To be honest, I think most of my research has yet to realise its full potential outside academia. That said, I hold a patent based on a research project with an experimentalist and bioengineer. The idea was to load macrophages with magnetic nanoparticles prior to their injection into patients. The macrophages migrate via chemotaxis to low oxygen tumour regions. If they accumulate in sufficient numbers then application of a magnetic field will cause tumour cell killing via hyperthermia. I have also played an active role in showcasing the benefits of multidisciplinary research and brokering new collaborations between experimentalists, clinicians and theoreticians. With John King (Nottingham), I pioneered the now well-established Mathematics-in-Medicine Study Group. At these weeklong workshops, mathematicians work with biomedical researchers to brain-storm pre-selected problems of biomedical interest. These meetings have generated numerous publications, catalysed many new research collaborations, and inspired similar events around the world.
What is your favourite research paper that you have written?
That’s another difficult question! Probably either the paper that has just been accepted for publication or the paper that has just been submitted and not yet received referees’ comments!

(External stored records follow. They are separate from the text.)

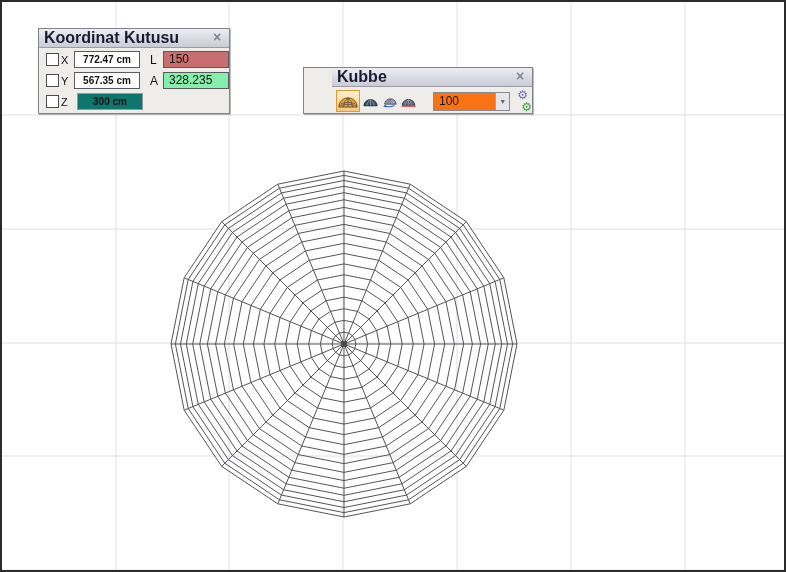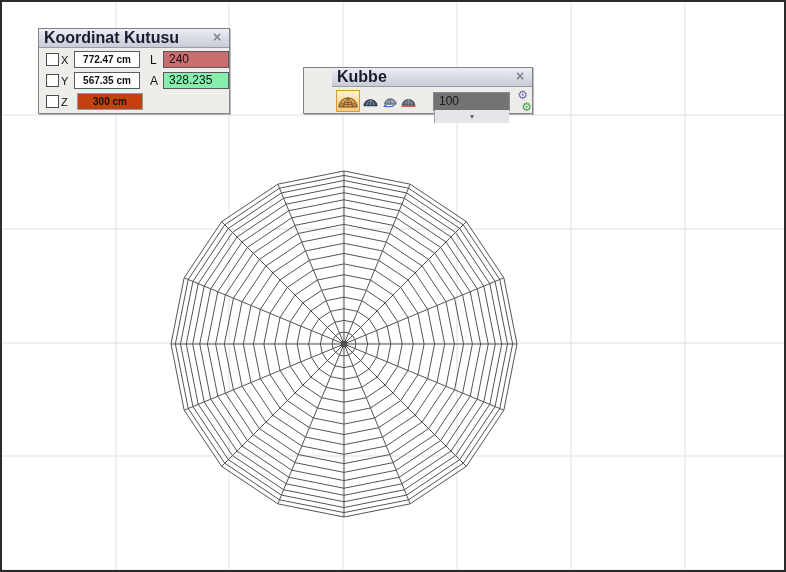--- a/index.html
+++ b/index.html
@@ -36,21 +36,21 @@
     width:11px; height:11px; background:#fff; border:1px solid #4a4a52;
     flex:0 0 auto;
   }
   .axis-label{width:16px; padding-left:2px; font-size:11px; color:#111;}
   .value-field{
     width:64px; height:15px; line-height:15px; background:#fff;
     border:1px solid #5a5a64; text-align:center; font-size:10px; color:#111;
     flex:0 0 auto;
     font-weight:bold;
   }
-  .value-field.disabled{background:#c2410c; border-color:#97979f;}
+  .value-field.disabled{background:#0f766e; border-color:#97979f;}
   .aux-label{width:16px; margin-left:8px; text-align:left; padding-left:2px; font-size:12px; color:#111;}
   .aux-field{
     width:59px; height:15px; line-height:15px; background:#86efac;
     border:1px solid #5a5a64; text-align:left; padding-left:5px;
     font-size:12px; color:#111; flex:0 0 auto;
   }
   .aux-field.highlight{background:#c96e6e;}
 
   
   #dome-toolbar{left:301px; top:65px; width:230px; height:47px;padding-left:28px;}
@@ -60,21 +60,21 @@
     border:1px solid transparent; box-sizing:border-box; margin-right:2px;
   }
   .tool-btn.big{width:24px;}
   .tool-btn.flat{width:17px;}
   .tool-btn.selected{
     border-color:#df9a33;
     background:linear-gradient(#fdf2d2,#f6c87e);
   }
   .combo{
     display:flex; margin-left:14px; width:104px; height:19px;
-    border:1px solid #8a8a94; background:#737373; box-sizing:border-box;flex-direction:column;
+    border:1px solid #8a8a94; background:#f97316; box-sizing:border-box;
   }
   .combo-value{flex:1 1 auto; line-height:17px; padding-left:5px; font-size:12px; color:#1a1a1a;}
   .combo-arrow-btn{
     flex:0 0 13px; background:#e6e6ea; border-left:1px solid #a0a0a8;
     display:flex; align-items:center; justify-content:center;
     font-size:8px; color:#666;
   }
   .gears-btn{position:relative; width:20px; height:20px; margin-left:7px;}
   .gear-a{position:absolute; left:0; top:-3px; font-size:12px; color:#6f6fb4;}
   .gear-b{position:absolute; right:0; bottom:-3px; font-size:12px; color:#3f9f3f;}
@@ -138,21 +138,21 @@
     <div class="titlebar">
       <span class="title">Koordinat Kutusu</span>
       <span class="close-btn">×</span>
     </div>
 
     <div class="coord-row first">
       <span class="checkbox"></span>
       <span class="axis-label">X</span>
       <span class="value-field">772.47 cm</span>
       <span class="aux-label">L</span>
-      <span class="aux-field highlight">240</span>
+      <span class="aux-field highlight">150</span>
     </div>
 
     <div class="coord-row">
       <span class="checkbox"></span>
       <span class="axis-label">Y</span>
       <span class="value-field">567.35 cm</span>
       <span class="aux-label">A</span>
       <span class="aux-field">328.235</span>
     </div>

Given the inter-disciplinary nature of your research, you could be in a mathematics or biology department. Why mathematics?
During my career, I have enjoyed working in Mathematics Departments, Computer Science Departments and at a hospital – but I feel most at home surrounded by a majority of mathematicians! My colleagues challenge the mathematical aspects of my research and introduce me to new areas of mathematics (for example, at the moment, I’m particularly interested in learning topological data analysis, and applying it in biology and medicine). Through teaching, I get to meet and work with many talented students and nascent mathematical biologists!
Can you describe your role as a mentor?
I try to listen and be sensitive to an individual’s situation, to offer reassurance if it is needed, and make them aware of the progress that they have made. Where appropriate, I also offer practical advice and/or share personal experiences.
What makes a good mentor?
A good mentor listens and encourages, while also being honest, so that people can see for themselves where their talents lie and have the confidence to pursue their goals.
What advice would you give to a junior mathematical biologist?
Be curious and don’t be afraid to ask lots of questions; that’s how you will develop your intuition. Where possible, find problems that interest and challenge you. Also, have confidence in your ability.
What is the best part of being a mathematical biologist?
What I most enjoy about being a mathematical biologist is having the freedom to learn about new areas of biology and the intellectual challenge of trying to identify questions or hypotheses that can be investigated using mathematical modelling.
Finally, what do you do in your spare time?
When I’m not acting as a private taxi driver for my children, I enjoy running and like to think there is still another marathon in my legs. I also recently started playing the piano again.
- HP Greenspan (1972). Models for the growth of a solid tumour by diffusion. Studies in Applied Mathematics. 52: 317-340.
- HP Greenspan (1976). On the growth and stability of cell cultures and solid tumours. J Theor. Biol. 56: 229-242.
- AM Turing (1952). The chemical basis of morphogenesis. Phil Trans Roy Soc London. Series B. 237 (641): 37-72.